**Given entries**.
>>>

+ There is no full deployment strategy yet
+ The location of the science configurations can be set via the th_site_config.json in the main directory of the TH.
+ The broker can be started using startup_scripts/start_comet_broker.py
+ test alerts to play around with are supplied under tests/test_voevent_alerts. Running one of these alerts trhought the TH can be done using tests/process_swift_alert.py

<<<
>>>

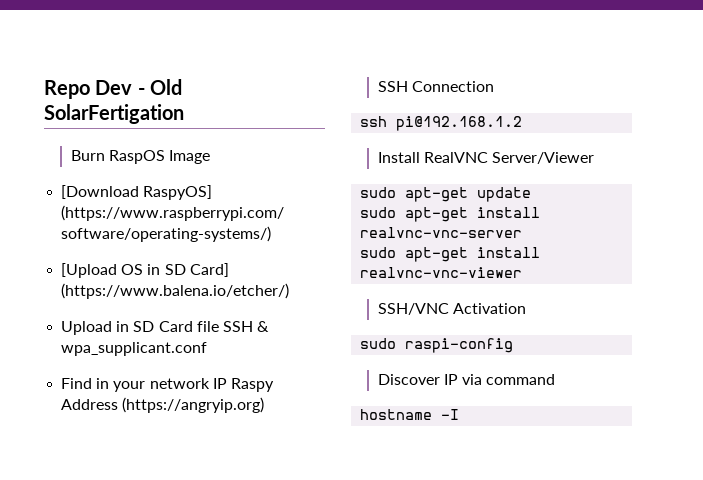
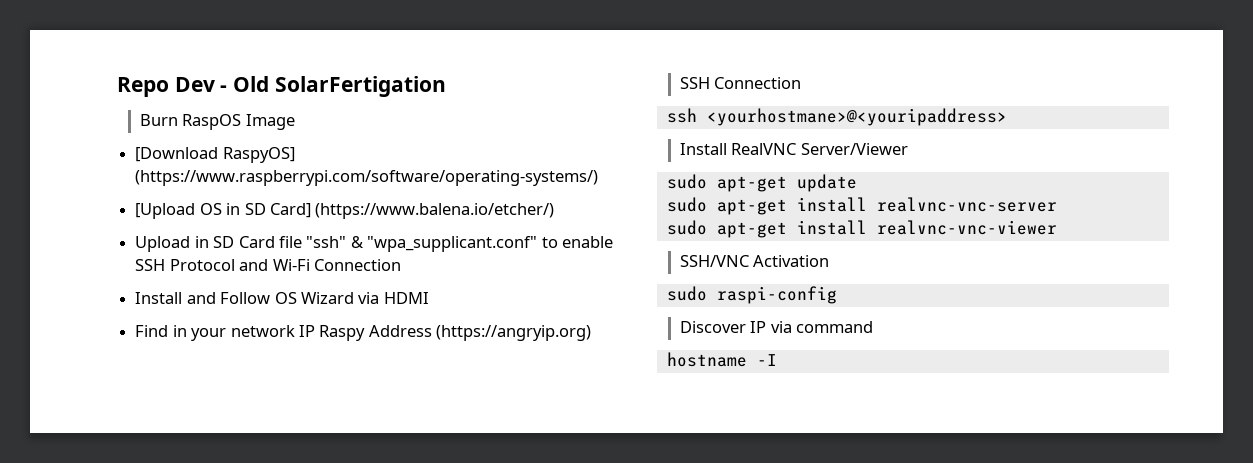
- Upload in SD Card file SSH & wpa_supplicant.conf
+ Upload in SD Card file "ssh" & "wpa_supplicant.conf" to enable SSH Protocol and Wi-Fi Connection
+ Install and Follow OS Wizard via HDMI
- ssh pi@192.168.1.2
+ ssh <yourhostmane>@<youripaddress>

<<<
>>>

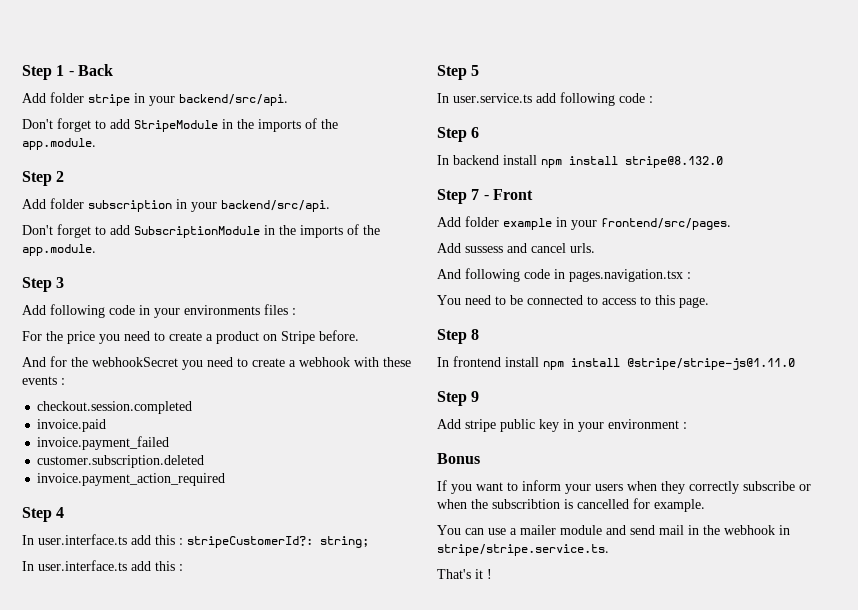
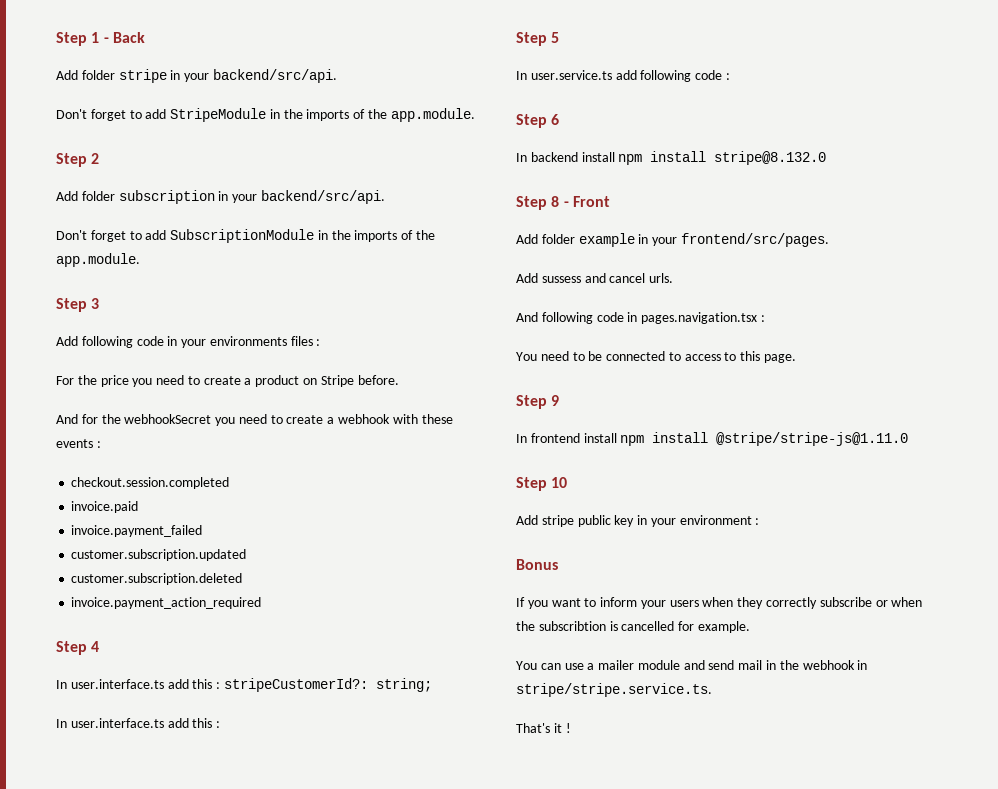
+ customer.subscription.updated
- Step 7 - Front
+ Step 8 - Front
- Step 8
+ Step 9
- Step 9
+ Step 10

<<<

**Your goal**. Pull every line that holds the string "Step" out of the records.

**Response to this exercise**.
- Step 7 - Front
+ Step 8 - Front
- Step 8
+ Step 9
- Step 9
+ Step 10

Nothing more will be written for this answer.